Pollution of the ground making it unsuitable for allotments is convenient for a council intent on building as many houses as it can but if the council has given an accurate account of the state of affairs and there IS pollution there, then the allotment holders - with the very best of motives - may be making a mistake when they wish to continue growing food at the site.
Oh dear - missing word = P*O*R*N*O*G*R*A*P*H*
Y

(I am sorry the allotments are going whatever the reason.)

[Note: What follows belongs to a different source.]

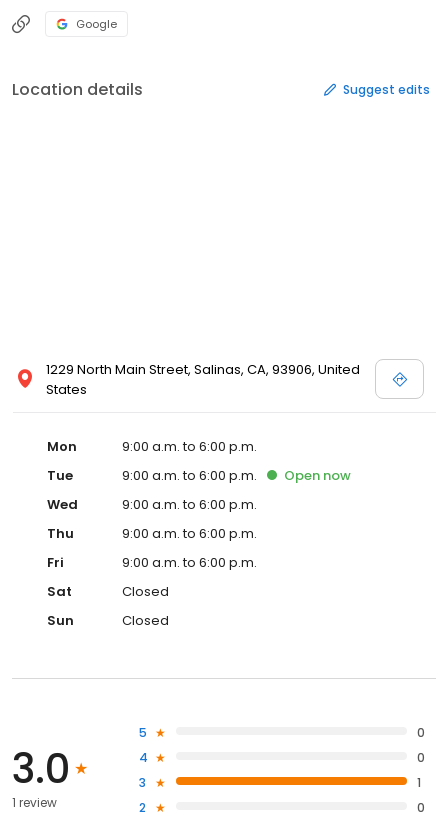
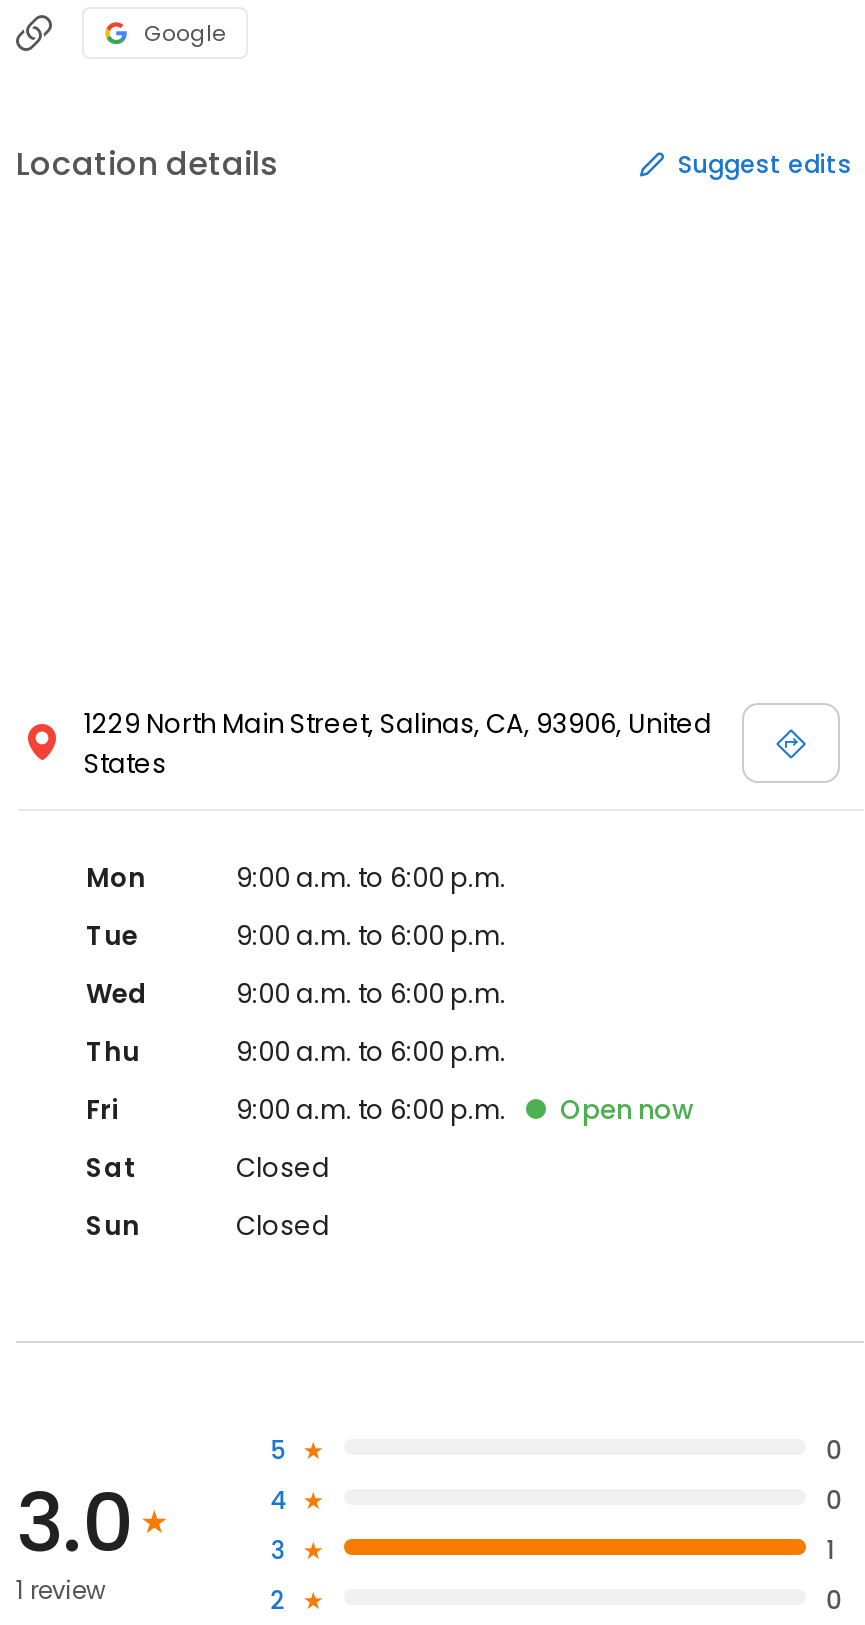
moved down: Open now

ImpeturbableLawrence says...
10:31pm Sun 5 Aug 12

Arsehole. (Test.)

hm1 says...
3:20pm Tue 7 Aug 12

If the council spent £20k+ on this, they'll be supported by a few and condemned by the many. Does that mean they shouldn't do it? I would say they shouldn't. And I live on Bassetsbury Lane.

ImpeturbableLawrence says...
3:47pm Tue 7 Aug 12

hm1 wrote:
If the council spent £20k+ on this, they'll be supported by a few and condemned by the many. Does that mean they shouldn't do it? I would say they shouldn't. And I live on Bassetsbury Lane.
The fact that they would be condemned by the many doesn't mean they shouldn't do it - but the science - in the form of soil tests already taken - some by independent organisations - would seem to make it a waste of time to check it once again.